La création d’une instance nationale de pilotage de la protection de l’enfance, clé de voûte de ce texte, garantit l’égalité de traitement des enfants sur l’ensemble du territoire. Nous sommes en effet confrontés à un enjeu majeur puisqu’il s’agit de stabiliser les parcours des enfants protégés, fragilisés par leur situation de vie, privés temporairement ou définitivement de liens familiaux et, en tout état de cause, que nous devons accompagner dans leur grandissement, y compris après leur majorité.
Des mesures innovantes sont proposées, qui sont adaptées aux réalités de terrain des jeunes en difficulté. Il s’agit d’avancées majeures, tant pour les enfants que pour leurs familles ou pour les équipes sociales et judiciaires qui les accompagnent, afin de sécuriser tout parcours en protection de l’enfance.

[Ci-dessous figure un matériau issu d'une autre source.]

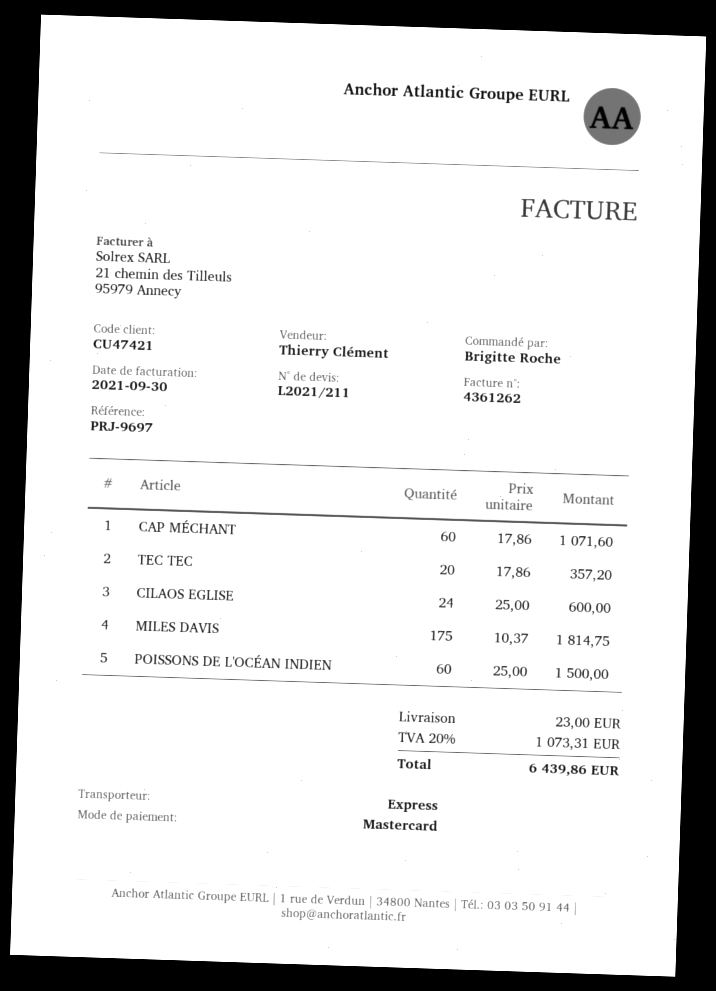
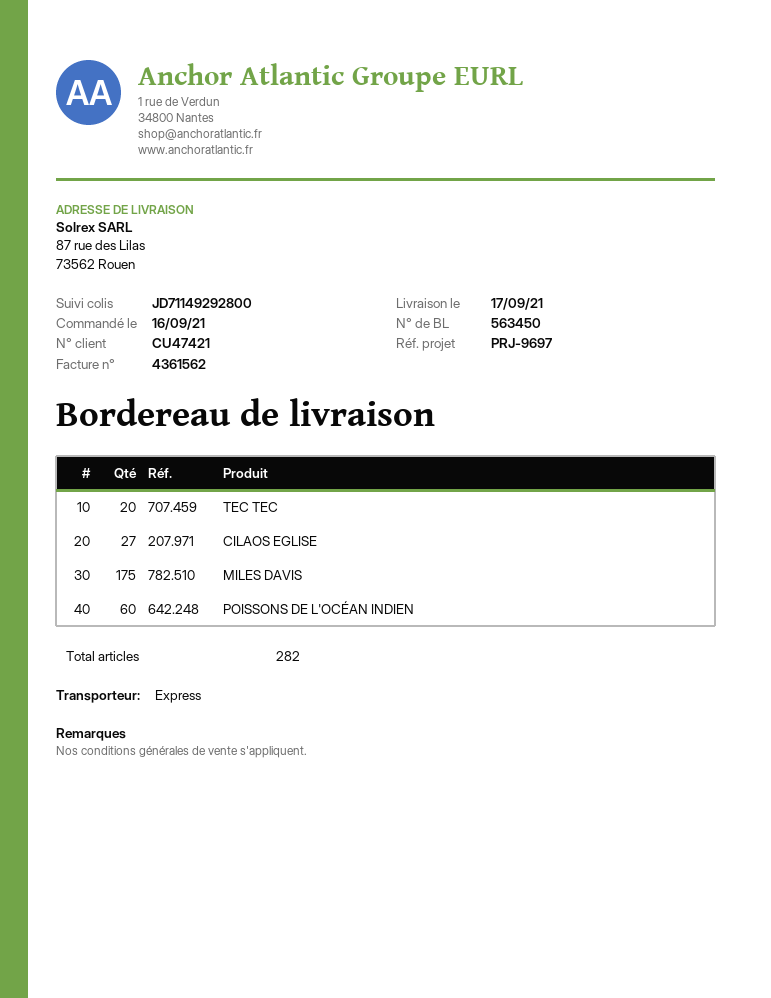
invoice number: 4361262 -> 4361562
CAP MÉCHANT: 60 -> none
CILAOS EGLISE: 24 -> 27

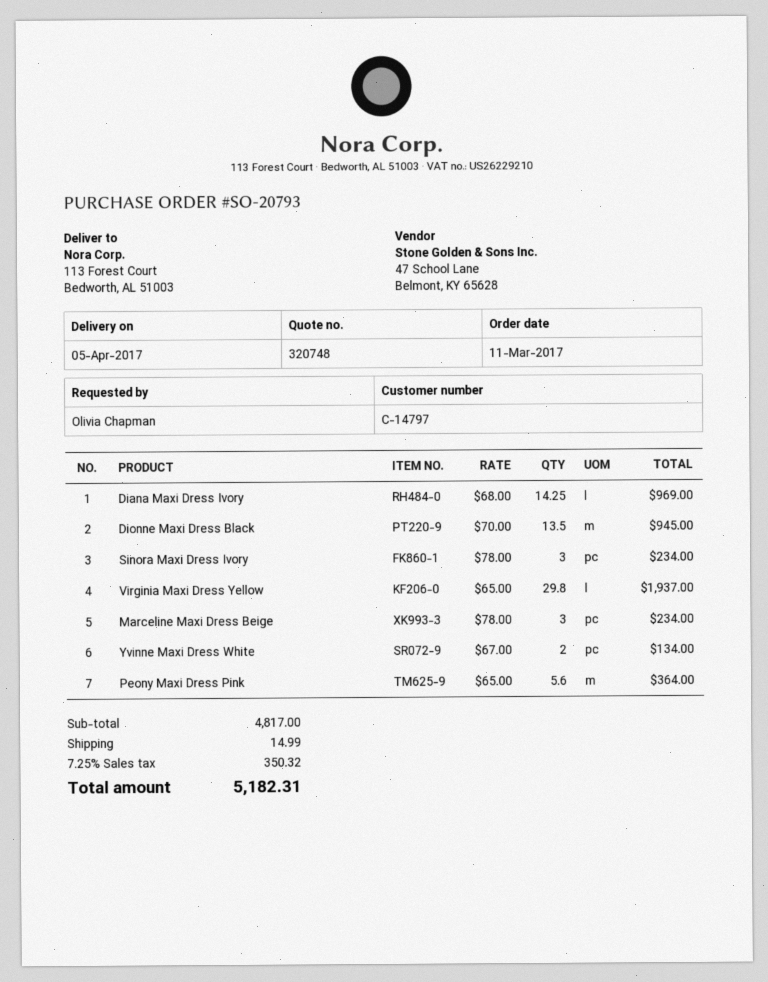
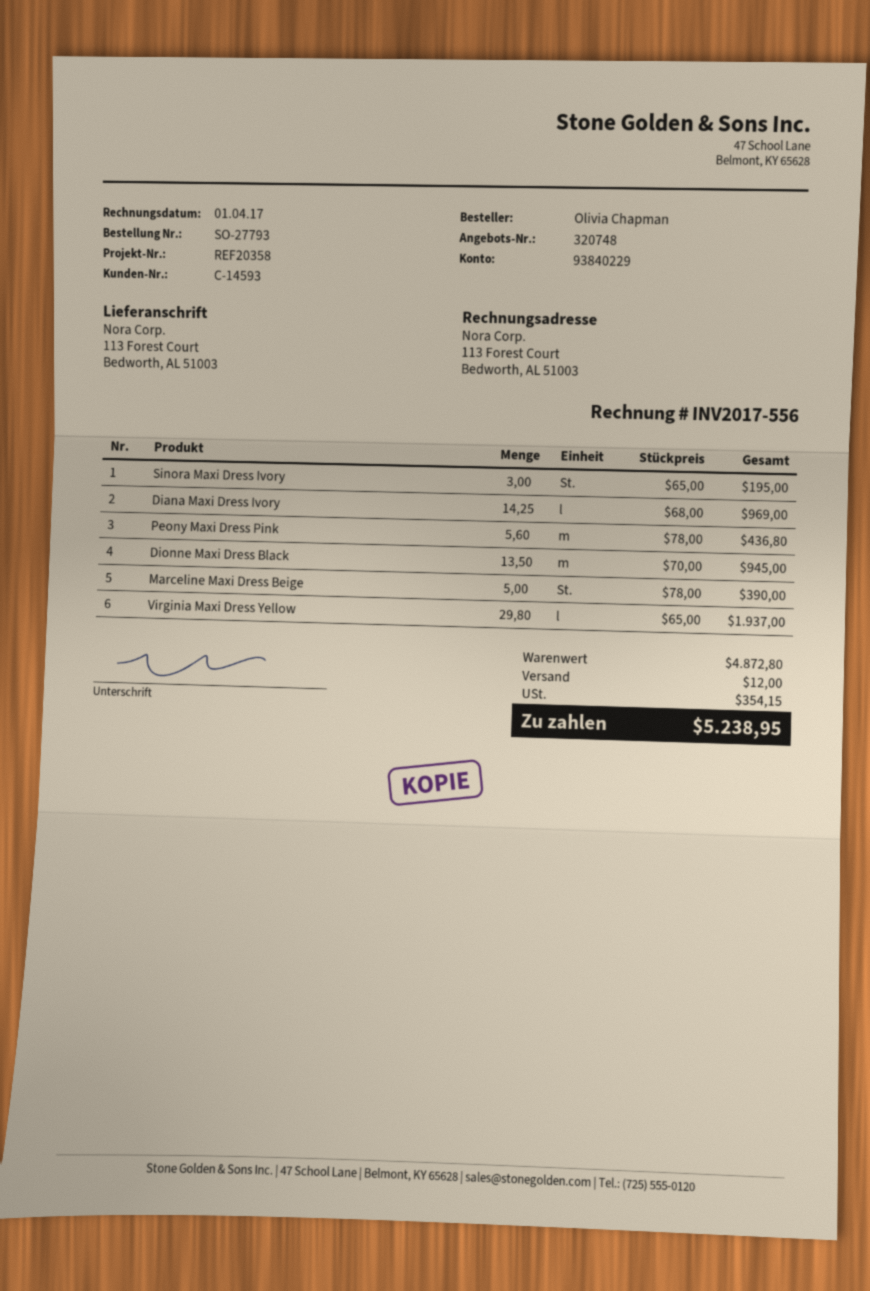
order number: SO-20793 -> SO-27793
customer number: C-14797 -> C-14593
Sinora Maxi Dress Ivory: 3 x 78.00 = 234.00 -> 3 x 65.00 = 195.00
Marceline Maxi Dress Beige: 3 x 78.00 = 234.00 -> 5 x 78.00 = 390.00
Yvinne Maxi Dress White: 2 x 67.00 = 134.00 -> none
Peony Maxi Dress Pink: 5.6 x 65.00 = 364.00 -> 5.6 x 78.00 = 436.80
subtotal: 4817.00 -> 4872.80
shipping: 14.99 -> 12.00
tax: 350.32 -> 354.15
total: 5182.31 -> 5238.95

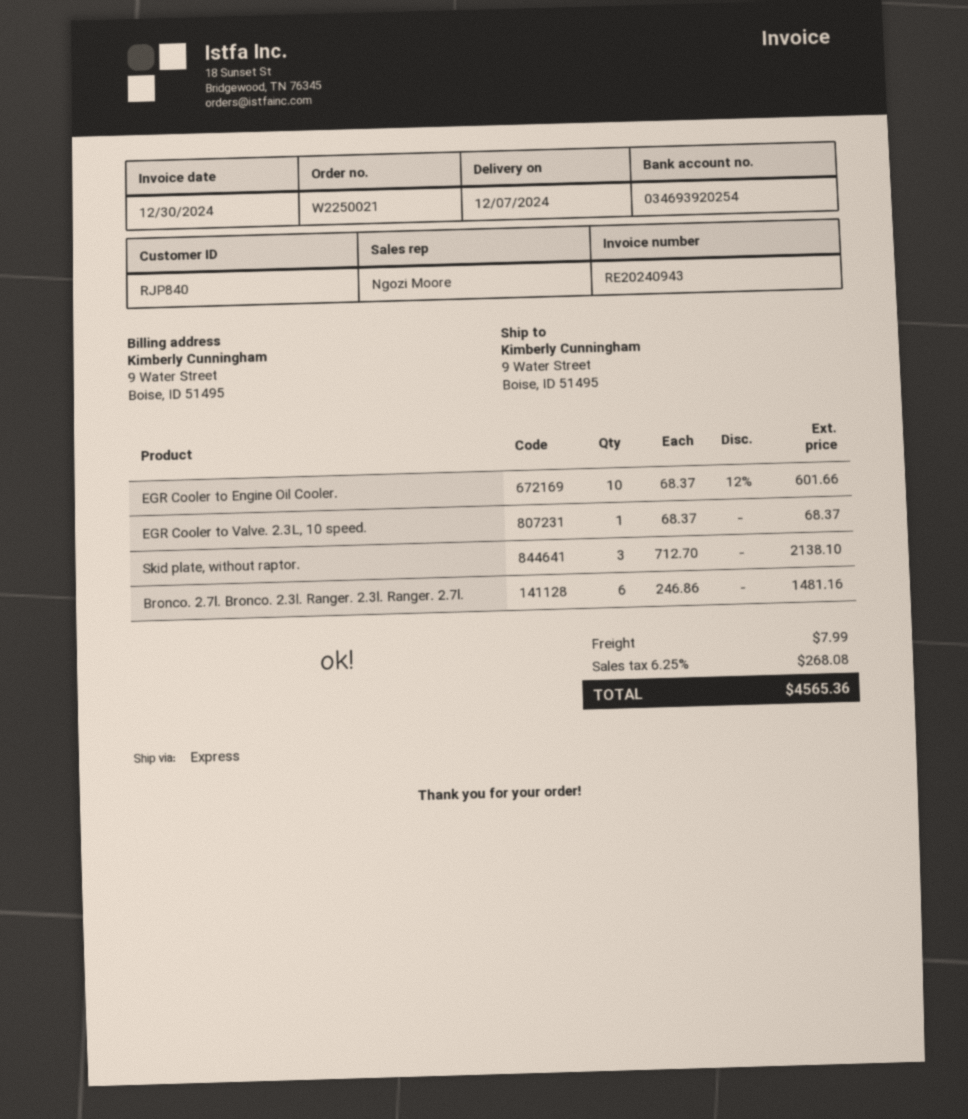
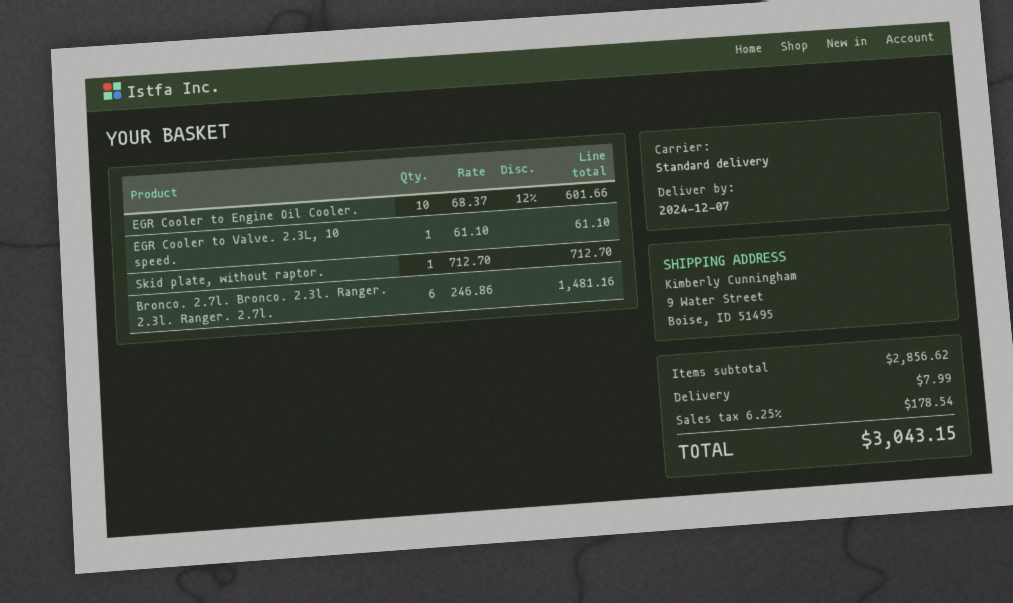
shipping method: express -> standard
EGR Cooler to Valve. 2.3L, 10 speed.: 1 x 68.37 = 68.37 -> 1 x 61.10 = 61.10
Skid plate, without raptor.: 3 x 712.70 = 2138.10 -> 1 x 712.70 = 712.70
tax: 6.25% = 268.08 -> 6.25% = 178.54
total: 4565.36 -> 3043.15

Ainsi, les présidents des conseils départementaux pourront confier un mineur à un tiers bénévole, donnant une base légale à ce mode d’accueil et le sécurisant. La préparation de l’accession à l’autonomie sera rendue obligatoire pour les jeunes concernés, l’année précédant leur majorité. Ces derniers bénéficieront en outre d’un accompagnement après leur majorité, s’ils poursuivent un parcours scolaire ou universitaire.
De plus, les enfants confiés à l’aide sociale à l’enfance percevront l’allocation de rentrée scolaire sur un compte bloqué jusqu’à leur majorité, date à laquelle un pécule leur sera versé afin de mieux les préparer à l’autonomie.
Le statut des enfants placés à long terme pourra également être complété, notamment par la réforme du dispositif de révocabilité de l’adoption simple.
Mais aussi et surtout, la procédure de déclaration judiciaire d’abandon sera remplacée par celle de délaissement parental, notion beaucoup plus objective et beaucoup moins culpabilisante, tant pour les parents concernés que pour les enfants délaissés.
Enfin, le texte inscrit l’inceste dans le code pénal. L’article 22, supprimé en séance publique par le Sénat, apportera à des centaines de milliers de victimes une reconnaissance symbolique, mais néanmoins déterminante pour se reconstruire.
Mes chers collègues, je suis fière, au nom de notre groupe, de porter ce texte, qui sera, j’en suis convaincue, une avancée majeure pour les enfants, leurs familles et ceux qui les accompagnent dans un parcours de vie parfois douloureux et souvent chaotique.
Je conclurai en saluant particulièrement les travailleurs sociaux, médico-sociaux et médicaux de l’aide sociale à l’enfance, les familles d’accueil, les personnels des établissements médico-sociaux, qui, au quotidien, accompagnent, soignent, éduquent et protègent ces enfants et ces jeunes majeurs qui sont souvent tellement fragilisés par leurs conditions de vie.
Cette proposition de loi constitue, j’en suis convaincue, madame la secrétaire d’État, une réponse aux nombreux obstacles que rencontrent beaucoup de familles et ceux qui les accompagnent. Elle constitue aussi un progrès pour notre société et pour notre avenir, dans tout ce que nous avons de plus intime et de plus humain.